Harpur Palate is a sharp little journal featuring a center section of striking and surprisingly well reproduced visual art: otherworldly photography by Robert Kaussner, architecturally inspired drawings by David Hamill, gloriously colorful mixed media images by Michael Sullivan Hart, and an intriguing, surreal ink and paper study by Joseph Hart.
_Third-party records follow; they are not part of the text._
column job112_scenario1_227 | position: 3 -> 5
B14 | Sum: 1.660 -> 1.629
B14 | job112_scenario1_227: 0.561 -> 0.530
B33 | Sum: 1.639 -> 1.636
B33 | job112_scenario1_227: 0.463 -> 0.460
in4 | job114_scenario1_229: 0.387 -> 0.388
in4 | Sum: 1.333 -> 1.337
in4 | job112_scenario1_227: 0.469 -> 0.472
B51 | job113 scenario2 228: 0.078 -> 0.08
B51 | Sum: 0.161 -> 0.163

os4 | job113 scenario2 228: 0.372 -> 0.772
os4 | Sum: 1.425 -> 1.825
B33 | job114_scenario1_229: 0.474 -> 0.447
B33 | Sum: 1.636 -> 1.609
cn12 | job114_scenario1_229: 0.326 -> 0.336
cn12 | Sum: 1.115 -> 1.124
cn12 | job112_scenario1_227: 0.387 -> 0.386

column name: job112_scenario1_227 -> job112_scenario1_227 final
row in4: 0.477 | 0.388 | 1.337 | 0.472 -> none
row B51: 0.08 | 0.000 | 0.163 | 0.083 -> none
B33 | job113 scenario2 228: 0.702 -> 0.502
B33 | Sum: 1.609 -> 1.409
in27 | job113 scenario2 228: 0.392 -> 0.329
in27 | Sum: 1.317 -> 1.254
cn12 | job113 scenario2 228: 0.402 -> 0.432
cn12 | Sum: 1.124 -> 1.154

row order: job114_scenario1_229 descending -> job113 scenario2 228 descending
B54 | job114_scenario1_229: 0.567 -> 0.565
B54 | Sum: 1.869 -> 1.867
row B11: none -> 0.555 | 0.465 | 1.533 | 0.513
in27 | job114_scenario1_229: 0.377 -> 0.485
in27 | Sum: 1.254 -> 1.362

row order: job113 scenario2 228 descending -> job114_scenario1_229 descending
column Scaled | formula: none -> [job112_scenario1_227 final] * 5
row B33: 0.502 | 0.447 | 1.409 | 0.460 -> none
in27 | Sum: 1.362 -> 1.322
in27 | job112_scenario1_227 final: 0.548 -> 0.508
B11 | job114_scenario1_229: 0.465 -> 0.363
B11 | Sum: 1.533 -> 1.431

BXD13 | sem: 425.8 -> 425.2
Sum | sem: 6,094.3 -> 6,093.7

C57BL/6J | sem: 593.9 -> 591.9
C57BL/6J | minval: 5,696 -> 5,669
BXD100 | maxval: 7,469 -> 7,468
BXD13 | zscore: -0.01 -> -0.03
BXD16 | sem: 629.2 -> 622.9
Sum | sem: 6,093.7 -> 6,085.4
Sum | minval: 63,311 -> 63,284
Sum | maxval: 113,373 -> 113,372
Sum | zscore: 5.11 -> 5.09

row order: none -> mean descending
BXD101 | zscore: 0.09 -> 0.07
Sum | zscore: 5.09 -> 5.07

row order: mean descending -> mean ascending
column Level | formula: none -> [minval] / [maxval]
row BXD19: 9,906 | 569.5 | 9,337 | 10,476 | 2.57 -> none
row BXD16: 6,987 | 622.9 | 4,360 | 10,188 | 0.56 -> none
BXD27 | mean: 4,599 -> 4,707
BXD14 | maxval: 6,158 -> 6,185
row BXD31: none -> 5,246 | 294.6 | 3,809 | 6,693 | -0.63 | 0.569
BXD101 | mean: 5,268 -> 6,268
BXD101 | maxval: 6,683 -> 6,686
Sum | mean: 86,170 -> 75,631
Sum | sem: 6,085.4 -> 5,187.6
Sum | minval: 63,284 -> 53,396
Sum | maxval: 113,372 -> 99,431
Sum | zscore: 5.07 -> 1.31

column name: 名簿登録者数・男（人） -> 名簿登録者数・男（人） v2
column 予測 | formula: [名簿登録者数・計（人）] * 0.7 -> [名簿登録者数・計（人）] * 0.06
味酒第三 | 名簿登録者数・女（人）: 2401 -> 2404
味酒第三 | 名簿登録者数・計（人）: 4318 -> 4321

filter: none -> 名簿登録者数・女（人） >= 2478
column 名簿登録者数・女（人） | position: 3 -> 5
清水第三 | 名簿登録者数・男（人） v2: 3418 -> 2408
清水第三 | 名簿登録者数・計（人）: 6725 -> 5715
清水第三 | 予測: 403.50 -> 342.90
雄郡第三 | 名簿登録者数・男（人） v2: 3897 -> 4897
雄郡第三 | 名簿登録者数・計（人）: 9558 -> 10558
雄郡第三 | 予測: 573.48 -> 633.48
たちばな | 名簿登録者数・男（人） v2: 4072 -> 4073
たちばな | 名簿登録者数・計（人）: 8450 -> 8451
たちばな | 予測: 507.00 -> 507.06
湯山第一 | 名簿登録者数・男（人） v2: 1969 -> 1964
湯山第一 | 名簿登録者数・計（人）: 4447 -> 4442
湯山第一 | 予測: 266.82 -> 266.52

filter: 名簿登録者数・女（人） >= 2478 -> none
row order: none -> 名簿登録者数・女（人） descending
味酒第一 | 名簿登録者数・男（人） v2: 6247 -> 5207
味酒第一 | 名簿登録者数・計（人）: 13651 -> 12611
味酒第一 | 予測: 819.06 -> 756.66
Harpur Palate is a sharp little journal featuring a center section of striking and surprisingly well reproduced visual art: otherworldly photography by Robert Kaussner, architecturally inspired drawings by David Hamill, gloriously colorful mixed media images by Michael Sullivan Hart, and an intriguing, surreal ink and paper study by Joseph Hart. The fiction found here embraces a range of styles, from Jacob Appel’s traditionally structured “The Other Sister,” about a woman who makes up stories about her dead sister because she’s so dissatisfied with the living one, to Donald Francis’s sly, sidewinding tale of obsession, “The Roof Line,” built from snippets that slowly build in coherence. The winner of the John Gardner Memorial Prize for Fiction also appears here along with two other finalists. All three are solid, though I was most impressed by one of the runners-up, Tara Mantel’s “These Woods,” a tale of children gained and lost told in fearlessly rich language: “she discovered that the baby’s heart, like that of her husband, was a pulsing flesh grenade quickly counting down to zero. In time, both failed.” Aside from one playful sonnet by Martin Bidney that retains traditional meter and rhyme while using tercets rather than quatrains, the poetry here is free verse. Many of the poems are unassuming at first glance—I’m thinking of “The Piano Downstairs,” by James Pate, which begins, “There’s a piano downstairs / not a small one either”—but nearly all of them lead somewhere unexpected, and there wasn’t a single one in this volume that I wasn’t pleased to have read.